SÃO PAULO - Nem mesmo Luis Fabiano imaginou que sua recuperação seria tão rápida após terminar o ano envolto em lesões e poucos gols. A mudança de atitude do atacante combinada com um trabalho especial para prepará-lo fisicamente resultou em um jogador que mesmo aos 33 anos voltou a exibir o instinto goleador de um iniciante. Não à toa as esperanças do São Paulo sair vitorioso contra o Corinthians hoje passam pelos seus pés.

Os números jogador até aqui são quase irretocáveis: só não participou de um jogo na temporada (poupado) e marcou oito gols nas 11 vezes que esteve em campo. Além disso, está visivelmente mais magro e ágil e tem conseguido atuar sem dor. "No ano passado tinha vontade mas não tinha força, me sentia fraco. Eu queria e não tinha condição, hoje quero e tenho condição", disse o jogador em recente entrevista exclusiva ao Estado.

Sua grande fase é um dos trunfos de Muricy Ramalho para o ataque voltar a marcar nos jogos contra os principais rivais após sete confrontos; a última vez que balançou as redes em um clássico foi em julho do ano passado, contra o próprio Corinthians, no primeiro jogo da Recopa Sul-Americana. Em 2014 o time passou em branco contra Palmeiras (derrota por 2 a 0) e Santos (empate sem gols).

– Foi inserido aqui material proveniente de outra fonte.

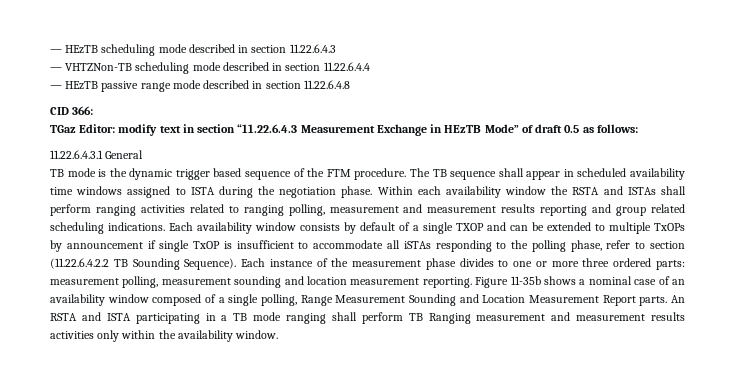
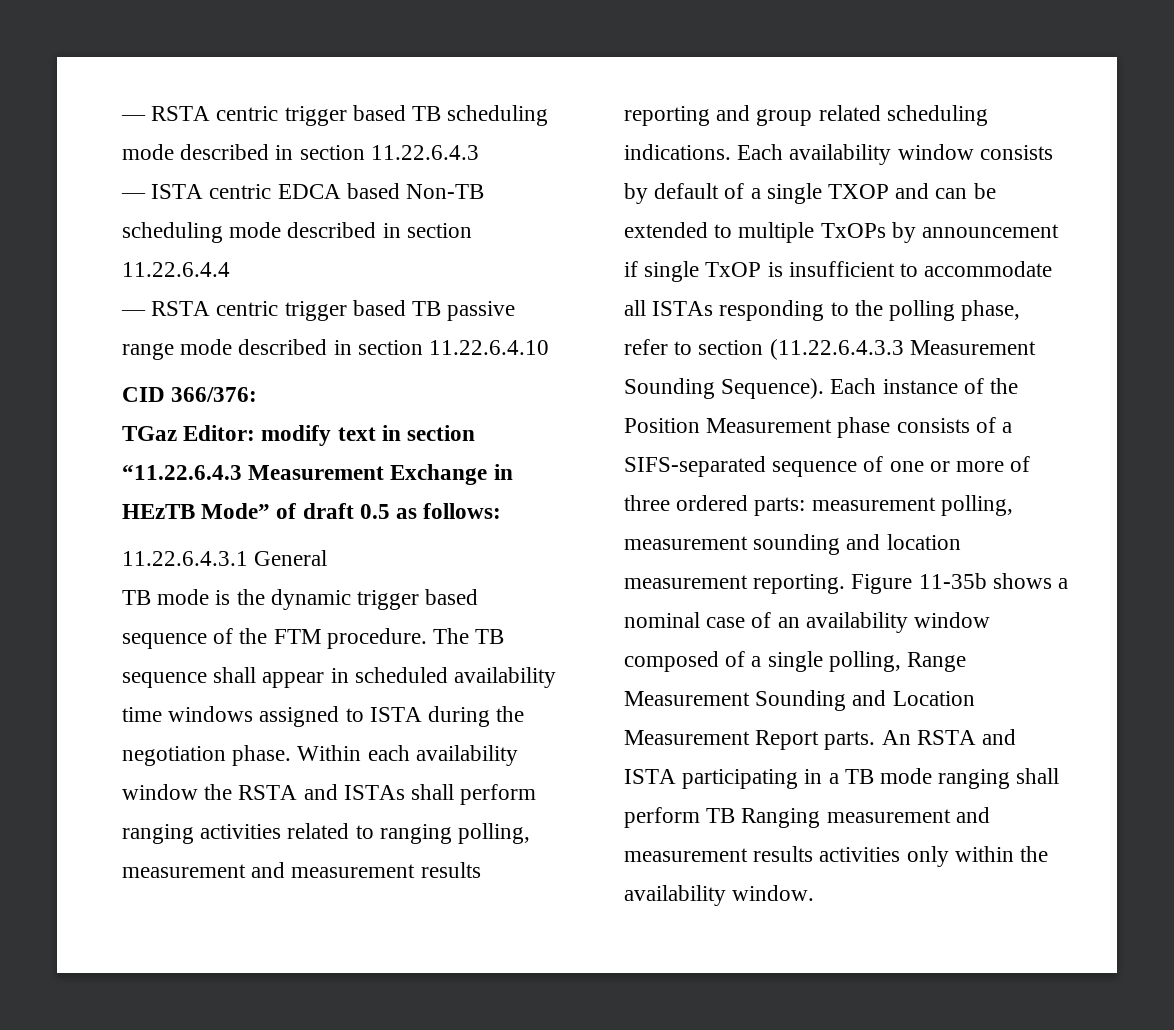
- — HEzTB scheduling mode described in section 11.22.6.4.3
+ — RSTA centric trigger based TB scheduling mode described in section 11.22.6.4.3
- — VHTZNon-TB scheduling mode described in section 11.22.6.4.4
+ — ISTA centric EDCA based Non-TB scheduling mode described in section 11.22.6.4.4
- — HEzTB passive range mode described in section 11.22.6.4.8
+ — RSTA centric trigger based TB passive range mode described in section 11.22.6.4.10
- CID 366:
+ CID 366/376:
- Each availability window consists by default of a single TXOP and can be extended to multiple TxOPs by announcement if single TxOP is insufficient to accommodate all iSTAs responding to the polling phase, refer to section (11.22.6.4.2.2 TB Sounding Sequence).
+ Each availability window consists by default of a single TXOP and can be extended to multiple TxOPs by announcement if single TxOP is insufficient to accommodate all ISTAs responding to the polling phase, refer to section (11.22.6.4.3.3 Measurement Sounding Sequence).
- Each instance of the measurement phase divides to one or more three ordered parts: measurement polling, measurement sounding and location measurement reporting.
+ Each instance of the Position Measurement phase consists of a SIFS-separated sequence of one or more of three ordered parts: measurement polling, measurement sounding and location measurement reporting.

O comprometimento demonstrado nos treinos e jogos não passam batidos por Muricy, que elogia a mudança. "Ele está feliz, entendeu que precisa treinar e os resultados estão aparecendo. Não perde treinos, está bem fisicamente e os gols voltaram", analisou o treinador, que manterá Osvaldo e Pabon pelas pontas para municiá-lo. Com 186 gols, Luis Fabiano está a três de se igualar a Teixeirinha como terceiro maior goleador da história do clube.

A história poderia inclusive tê-lo colocado do lado rival. Em 2011, o Corinthians fez uma proposta para tirá-lo do Sevilla, mas ele barrou as negociações para esperar pelo Tricolor. "É difícil você ter uma identificação com um clube e ir para outro. Nunca passou pela minha cabeça jogar pelo Corinthians", disse. Se mantiver a grande fase e ajudar encerrar o jejum de vitórias em clássicos, não restam dúvidas de que sua recuperação estará completa.